Iris grew up in a suburb of Chicago and had an unusually close relationship with her mother who forbid her to play with others. But the older self narrating the story constantly drops hints of something. “But yet: although I didn’t suspect, somewhere – I would be tempted to say in my soul, if that word weren’t such a travesty in my case—I knew. I knew there was something wrong and strange without ever being able to put a name to it, to form anything as coherent as a suspicion…” The first half is like this, as she grows older she gradually senses more and more that something is wrong. Her mother occasionally seems jealous of Iris and the girl’s one meeting with her aunt, when she is six, leads to quarrelling and accusations of something monstrous. Iris and her mother share feelings and react together. This closeness is disrupted when Iris goes to school (the book seems years behind the growth of the homeschooling movement) and Iris learns she cannot make friends without betraying the unspoken secret she shares with her mother. And when her mother forms a romantic attachment with an archaeologist who prevents Iris from crawling into her mother’s bed when she has bad dreams, her mother goes to Iris and ultimately this connection drives the man out of their lives. As Iris grows older the two become more alike, almost like sisters.

Eventually, when Iris is old enough she discovers her birth certificate with the flat reference “Method of Birth: Cloning”. But if cloning was common enough 18 years ago to be on birth certificates, why wouldn’t her secret be figured out, or at least guessed before this point? Still, this revelation causes her to run away and go to the lab where she was made, and ultimately to her grandparents, who only half accept her and frequently mix her up with her mother/genetic source.

The story is full of references to “creature like me” “something weird about me” and, after she learns the secret “not a real person” and “how can a copy have desires of its own? A clone.” The book is really about her struggle to accept her identity as clone and see that she can be a real person and a clone.
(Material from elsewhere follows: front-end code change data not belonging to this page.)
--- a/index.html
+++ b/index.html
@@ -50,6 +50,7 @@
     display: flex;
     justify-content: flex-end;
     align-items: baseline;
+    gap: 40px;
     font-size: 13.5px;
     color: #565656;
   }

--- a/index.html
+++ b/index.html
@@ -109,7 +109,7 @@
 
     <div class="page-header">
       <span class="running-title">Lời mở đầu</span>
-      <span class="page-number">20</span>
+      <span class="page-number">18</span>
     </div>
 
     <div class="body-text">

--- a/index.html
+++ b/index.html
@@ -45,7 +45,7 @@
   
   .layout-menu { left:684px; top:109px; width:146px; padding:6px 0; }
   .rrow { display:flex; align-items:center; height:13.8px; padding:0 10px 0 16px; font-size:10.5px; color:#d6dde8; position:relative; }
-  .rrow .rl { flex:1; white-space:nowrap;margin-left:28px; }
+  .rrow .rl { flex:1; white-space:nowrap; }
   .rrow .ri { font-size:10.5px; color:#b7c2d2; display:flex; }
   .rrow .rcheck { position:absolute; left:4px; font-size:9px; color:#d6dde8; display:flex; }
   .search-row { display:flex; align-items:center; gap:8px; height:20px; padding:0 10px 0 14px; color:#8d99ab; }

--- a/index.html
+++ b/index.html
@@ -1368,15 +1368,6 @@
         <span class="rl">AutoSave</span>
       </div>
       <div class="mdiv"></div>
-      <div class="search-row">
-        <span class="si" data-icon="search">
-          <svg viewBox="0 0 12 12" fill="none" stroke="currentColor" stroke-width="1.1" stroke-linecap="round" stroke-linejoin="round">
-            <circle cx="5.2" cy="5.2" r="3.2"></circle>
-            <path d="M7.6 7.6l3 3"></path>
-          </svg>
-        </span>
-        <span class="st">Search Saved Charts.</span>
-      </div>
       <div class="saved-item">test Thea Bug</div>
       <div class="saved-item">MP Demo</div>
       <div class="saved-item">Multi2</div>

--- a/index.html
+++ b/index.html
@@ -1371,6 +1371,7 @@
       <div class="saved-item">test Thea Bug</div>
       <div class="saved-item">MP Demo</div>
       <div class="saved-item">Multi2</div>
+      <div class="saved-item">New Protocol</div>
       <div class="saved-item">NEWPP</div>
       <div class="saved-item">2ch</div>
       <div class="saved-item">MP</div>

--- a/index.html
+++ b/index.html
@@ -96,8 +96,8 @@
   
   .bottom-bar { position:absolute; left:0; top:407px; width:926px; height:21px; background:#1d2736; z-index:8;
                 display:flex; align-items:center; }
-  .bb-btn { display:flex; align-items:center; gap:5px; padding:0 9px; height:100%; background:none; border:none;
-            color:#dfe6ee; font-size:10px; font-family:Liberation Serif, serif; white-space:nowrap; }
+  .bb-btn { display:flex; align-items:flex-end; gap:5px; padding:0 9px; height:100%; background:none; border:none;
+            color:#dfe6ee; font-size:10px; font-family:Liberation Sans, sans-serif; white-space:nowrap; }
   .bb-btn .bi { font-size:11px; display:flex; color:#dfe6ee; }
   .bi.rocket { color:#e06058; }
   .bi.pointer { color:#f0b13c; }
Although scientifically a clone is no different from an identical twin, it seems believable that clones may think differently, especially one going through adolescence and dealing with the adolescent struggle to define oneself and differentiate oneself from one’s parents.
The book’s plot is simply the deepening of Iris’s character. Iris is the central consciousness; everything else in the book is filtered through or narrated by her. Ultimately, the book is a journey of self-discovery about a clone’s search for an identity separate from that of her mother. In this regard, as with the setting, The Secret proves to be a mainstream, literary novel more than the typical sf story driven by plot, even though the entire story is built around an SF idea. Or is it? In the post Dolly world, where cloning of animals is a fact not fiction, is cloning still science fictional enough to make a novel about it science fiction?